Both models are also compared for a system where there is strong interaction of the solute with the rock matrix. In this case it is assumed that the solute can diffuse into and out of the fracture walls and also to sorb on the micro-fractures of the matrix. The so-called Flow Wetted Surface, FWS, between the flowing water in the fracture and the rock is a key entity in such systems. It is found that the AD-model predicts much later arrivals and lower concentrations than does the MCh-model for strongly sorbing solutes.
The conditions are explored for when in-filling particles in the fracture will not be equilibrated but will act as if there was seemingly a much larger FWS. It is found that for strongly sorbing tracers, relatively small particles can act in this way for systems and conditions that are typical of many tracer tests.
Conditions for when uptake into stagnant zones of water in the fracture itself could be important are also explored. It is found that this mechanism can be quite important in fractures with large apertures.
The assumption that the tracer residence time found by cautiously injecting a small stream of traced water represents the residence time in the whole fracture is explored. It is found that the traced stream can potentially sample a much larger fraction of the fracture than the ratio between the traced flowrate and the total pumped flowrate. In some recent field experiments the visually observed fracture apertures indicate that this may well be the case and possibly a more than two times larger fraction of the fracture is sampled than the flow rate ratio would indicate. This of course has an impact on the Flow Wetted Surface the traced stream contacts.

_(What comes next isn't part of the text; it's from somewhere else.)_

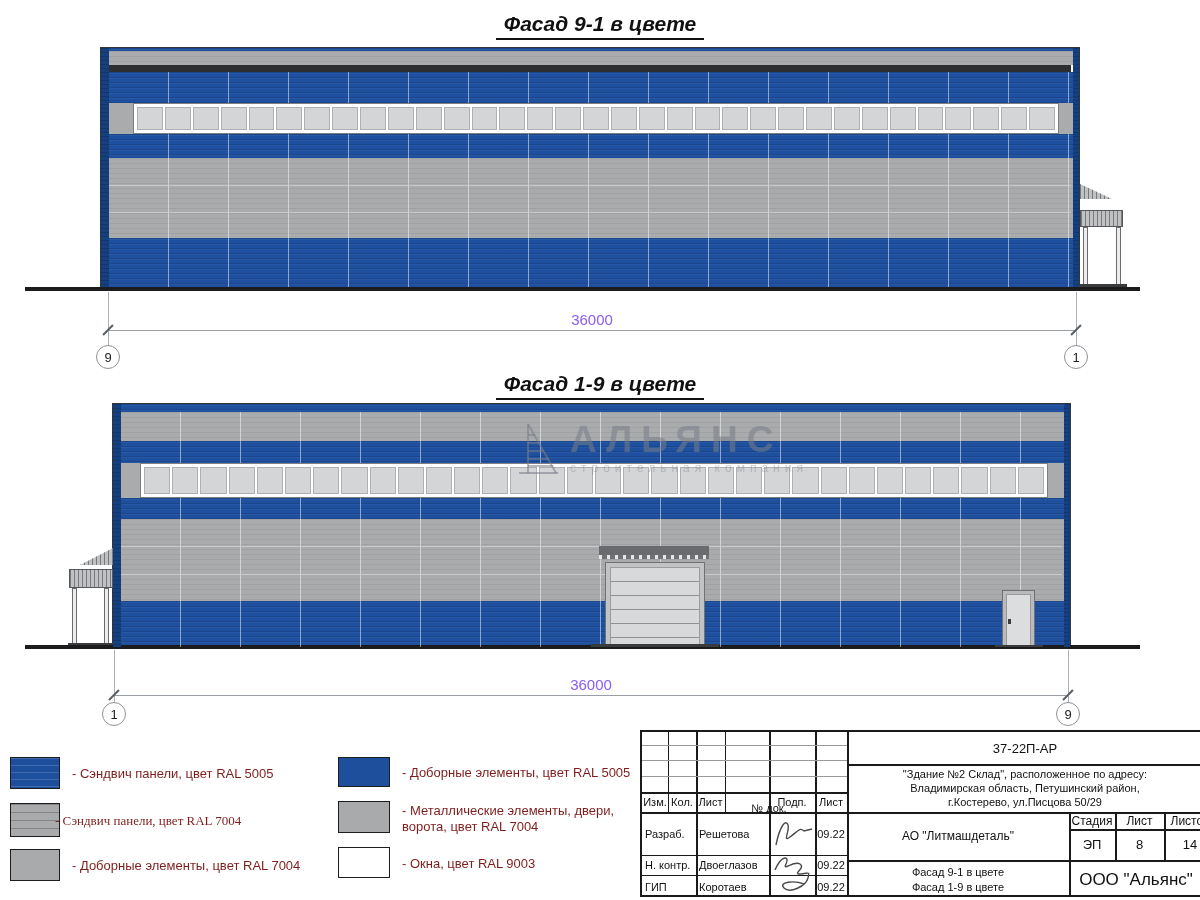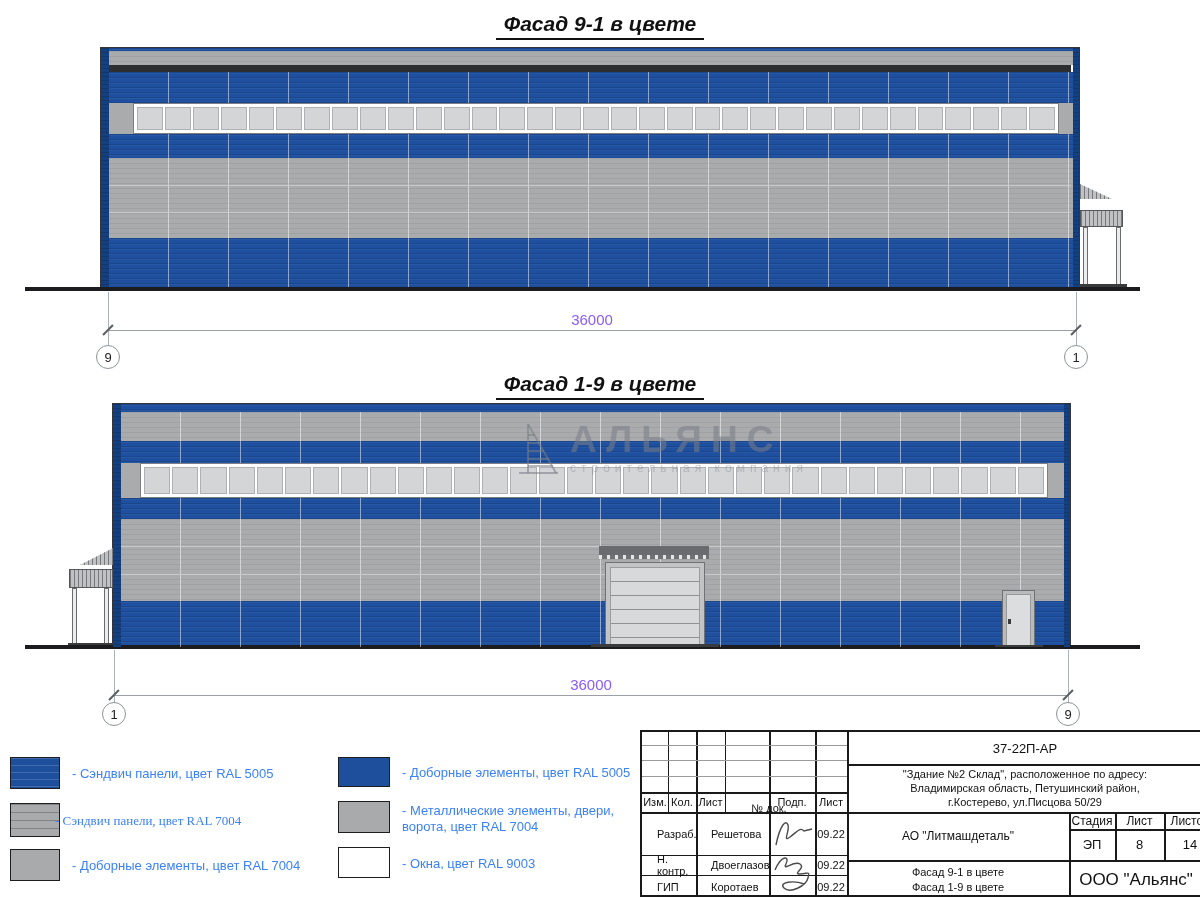"- Сэндвич панели, цвет RAL" .leg-label { color: #3b82f6 -> #7f1d1d }
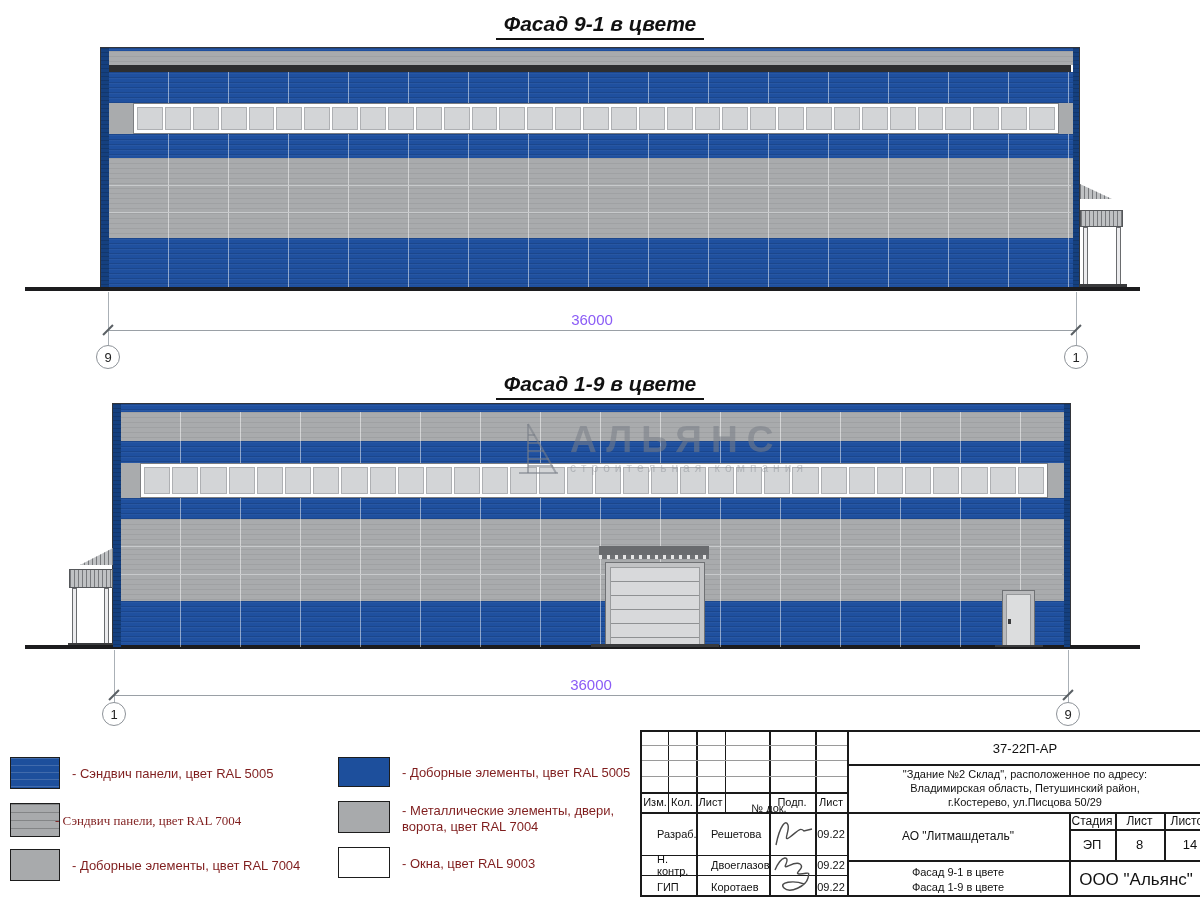"Разраб." .tb-left { padding-left: 15px -> 3px }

The MCh-model was used to simulate some recent tracer tests in a single fracture at the ÄSPÖ Hard rock laboratory in Sweden. Non-sorbing tracers, HTO and Uranin were used to determine the mean residence time and its variance. Laboratory data on diffusion and sorption properties were used to “predict” the RTD of the sorbing tracers. It was found that diffusion into stagnant zones of water in the fracture could be 10 to 300 times larger than the uptake into the rock matrix in these experiments. This was also found to give good agreement with the experiments for the non sorbing and weakly sorbing tracers. For the strongly sorbing tracers it was necessary to invoke a 2-6 times stronger interaction with the material in the stagnant zones than expected. Some reasons for such behavior are explored.
The transmissivity variance found from the five bore-holes intersecting the fracture where the tracer experiments were made were used to determine the exponent in the generalized relation between aperture and flowrate. The equivalent to the exponent 3 in the cubic law was found to be 1.3-1.6.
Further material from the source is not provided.